What is the number of lines in the records below holding the string "padding"? Reply with it and nothing else.

....................

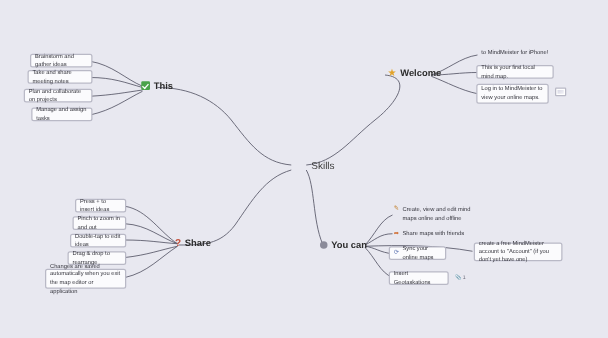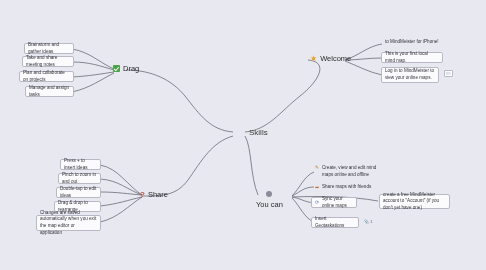--- a/index.html
+++ b/index.html
@@ -39,21 +39,21 @@
   }
   .branch {
     display: flex;
     align-items: center;
     gap: 3px;
     font-size: 7px;
     color: #2b2b2b;
     white-space: nowrap;
   }
   .branch-label {
-    font-weight: normal;
+    font-weight: bold;
     font-size: 7.5px;
   }
   .leaf {
     background: #fbfbfd;
     border: 1px solid #b9b9c6;
     border-radius: 2px;
     font-size: 4.6px;
     color: #33333b;
     line-height: 1.45;
     padding: 2px 3px;
@@ -186,21 +186,21 @@
       <path d="M292 197 C 320 196, 350 196, 378 201"></path>
     </g>
   </svg>
 
   <div class="node root-node" style="left:227px; top:128px;">
     <span>Skills</span>
   </div>
 
   <div class="node branch" style="left:113px; top:64px;">
     <span class="icon-sq icon-check"></span>
-    <span class="branch-label">Drag</span>
+    <span class="branch-label">This</span>
   </div>
 
   <div class="node leaf" style="left:24px; top:43px; width:50px; height:11px;">
     <span>Brainstorm and gather ideas</span>
   </div>
   <div class="node leaf" style="left:22px; top:56px; width:52px; height:11px;">
     <span>Take and share meeting notes</span>
   </div>
   <div class="node leaf" style="left:19px; top:71px; width:55px; height:11px;">
     <span>Plan and collaborate on projects</span>
@@ -239,21 +239,21 @@
   <div class="node leaf" style="left:56px; top:187px; width:45px; height:11px;">
     <span>Double-tap to edit ideas</span>
   </div>
   <div class="node leaf" style="left:54px; top:201px; width:47px; height:11px;">
     <span>Drag &amp; drop to rearrange</span>
   </div>
   <div class="node leaf" style="left:36px; top:215px; width:65px; height:16px;">
     <span class="leaf-multi">Changes are saved automatically when you exit the map editor or application</span>
   </div>
 
-  <div class="node branch" style="left:256px; top:191px;flex-direction:column;">
+  <div class="node branch" style="left:256px; top:191px;">
     <span class="icon-dot"></span>
     <span class="branch-label">You can</span>
   </div>
 
   <div class="node leaf-plain" style="left:313px; top:164px; width:70px; align-items:flex-start;">
     <span class="mini mini-pen">✎</span>
     <span style="white-space:normal;">Create, view and edit mind maps online and offline</span>
   </div>
   <div class="node leaf-plain" style="left:313px; top:183px;">
     <span class="mini mini-share">➦</span>

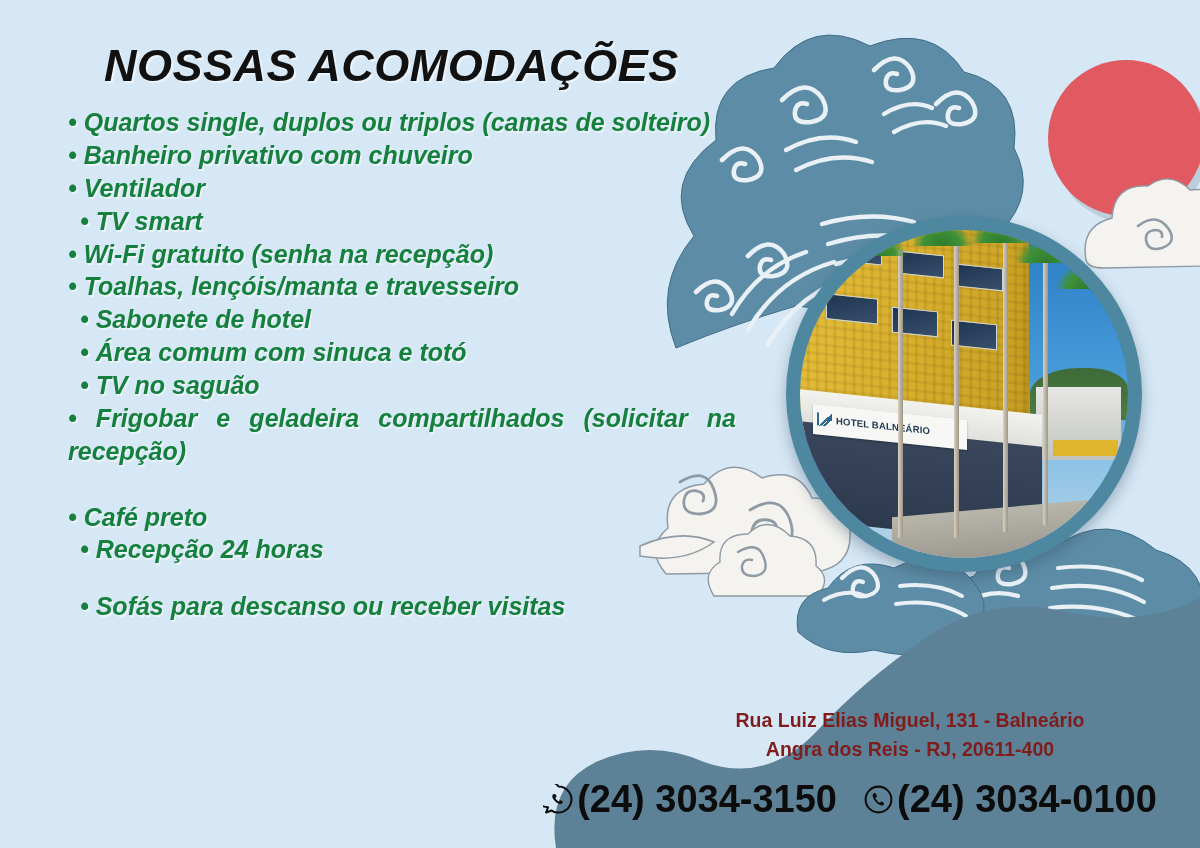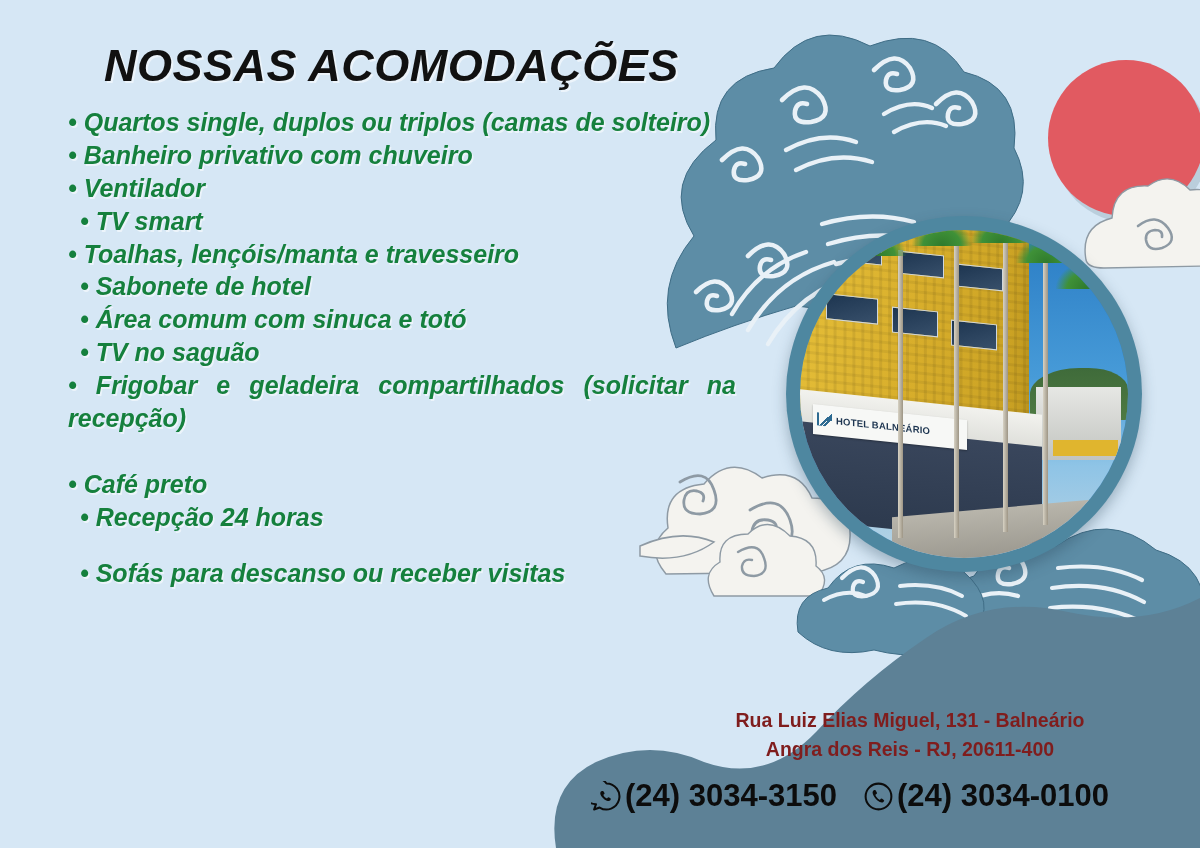--- a/index.html
+++ b/index.html
@@ -139,21 +139,21 @@
   .footer-text { position:absolute; z-index:7; }
   .addr {
     left:640px; top:706px; width:540px;
     text-align:center;
     font-size:19.5px; font-weight:700; color:#7f1d1d;
     line-height:1.5;
   }
   .phones {
     left:530px; top:778px; width:640px;
     display:flex; align-items:center; justify-content:center; gap:26px;
-    font-size:31px; font-weight:700; color:#0c0c0c;
+    font-size:38px; font-weight:700; color:#0c0c0c;
   }
   .phone-item { display:flex; align-items:center; gap:3px; white-space:nowrap; }
   .pic-ico { flex:0 0 auto; }
 </style>
 </head>
 <body>
 
 <div class="canvas">
 
   <div class="deco">
@@ -289,20 +289,21 @@
     </div>
   </div>
 
   <div class="title">NOSSAS ACOMODAÇÕES</div>
 
   <div class="list">
     <div class="item">• Quartos single, duplos ou triplos (camas de solteiro)</div>
     <div class="item">• Banheiro privativo com chuveiro</div>
     <div class="item">• Ventilador</div>
     <div class="item pad">• TV smart</div>
+    <div class="item">• Wi-Fi gratuito (senha na recepção)</div>
     <div class="item">• Toalhas, lençóis/manta e travesseiro</div>
     <div class="item pad">• Sabonete de hotel</div>
     <div class="item pad">• Área comum com sinuca e totó</div>
     <div class="item pad">• TV no saguão</div>
     <div class="item justify">• Frigobar e geladeira compartilhados (solicitar na recepção)</div>
     <div class="item">• Café preto</div>
     <div class="item pad">• Recepção 24 horas</div>
     <div class="spacer"></div>
     <div class="item pad">• Sofás para descanso ou receber visitas</div>
   </div>

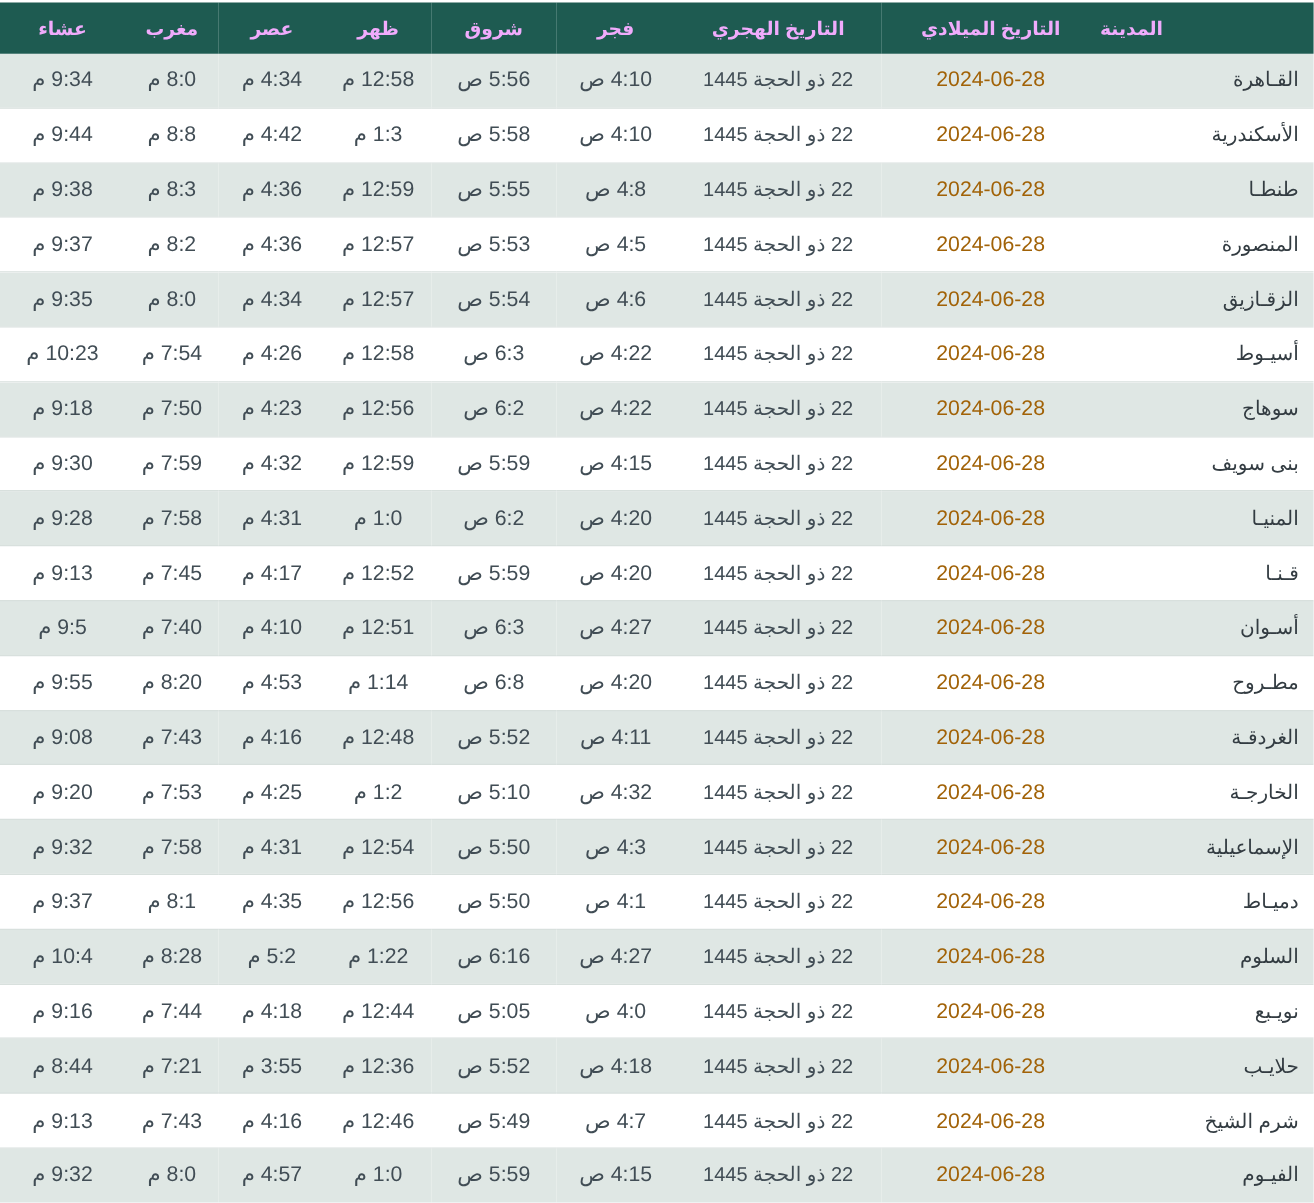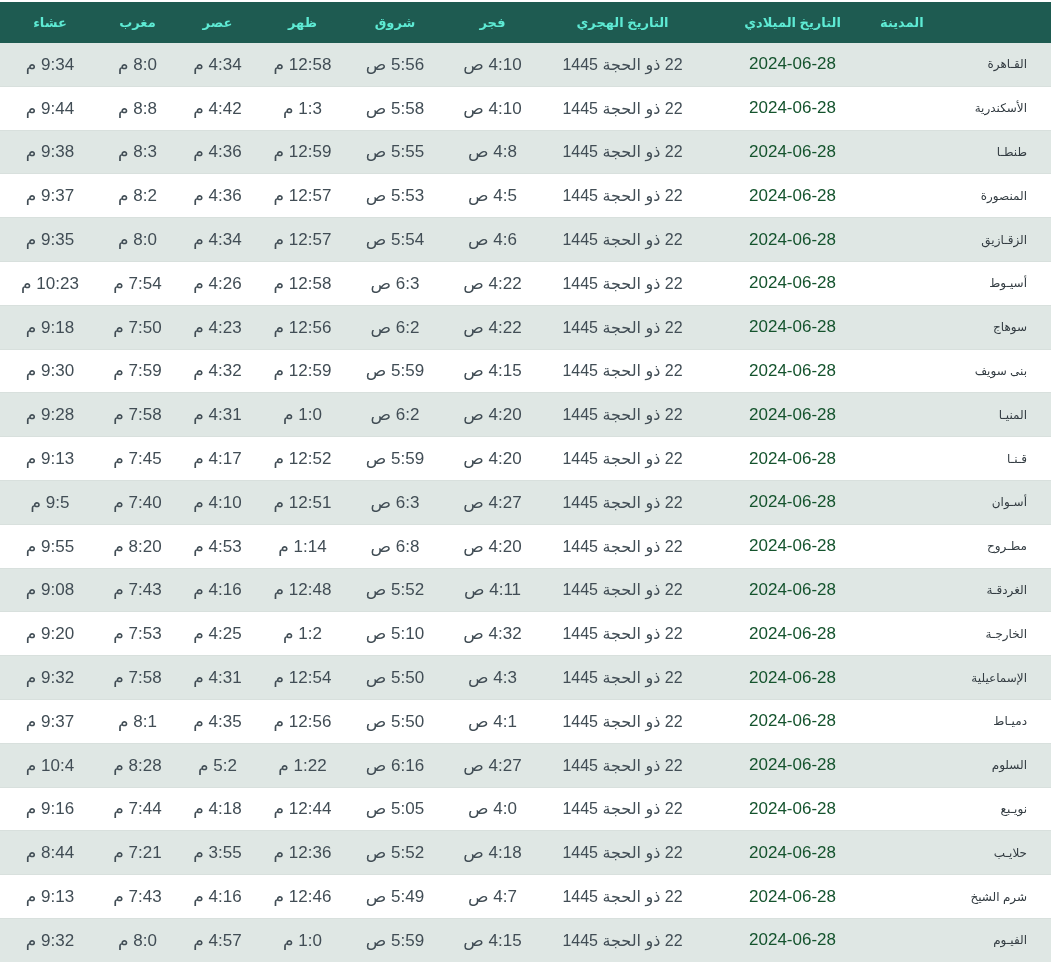--- a/index.html
+++ b/index.html
@@ -15,23 +15,23 @@
     width: 1051px;
     padding-top: 2px;
   }
   table.prayer-table {
     width: 1051px;
     border-collapse: collapse;
     table-layout: fixed;
   }
   table.prayer-table thead th {
     background: #1e5b51;
-    color: #5eead4;
+    color: #f0abfc;
     font-weight: bold;
-    font-size: 13px;
+    font-size: 15px;
     height: 41px;
     text-align: center;
     padding: 0;
     vertical-align: middle;
   }
   table.prayer-table thead th.col-city {
     text-align: left;
     padding-right: 12px;
   }
   table.prayer-table tbody td {
@@ -42,28 +42,28 @@
     color: #414d55;
     border-bottom: 1px solid #d8e0dd;
     padding: 0;
     white-space: nowrap;
     overflow: hidden;
   }
   table.prayer-table tbody tr:nth-child(odd)  { background: #dfe7e4; }
   table.prayer-table tbody tr:nth-child(even) { background: #ffffff; }
   table.prayer-table tbody td.col-city {
     text-align: right;
-    padding-right: 24px;
-    font-size: 12px;
+    padding-right: 12px;
+    font-size: 16px;
     color: #333c42;
   }
   table.prayer-table tbody td.col-gregorian {
     direction: ltr;
     font-size: 17px;
-    color: #14532d;
+    color: #a16207;
   }
   table.prayer-table tbody td.col-hijri {
     font-size: 16px;
   }
 </style>
 </head>
 <body>
 
 <div class="table-wrap">
   <table class="prayer-table">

....................

Task response: 7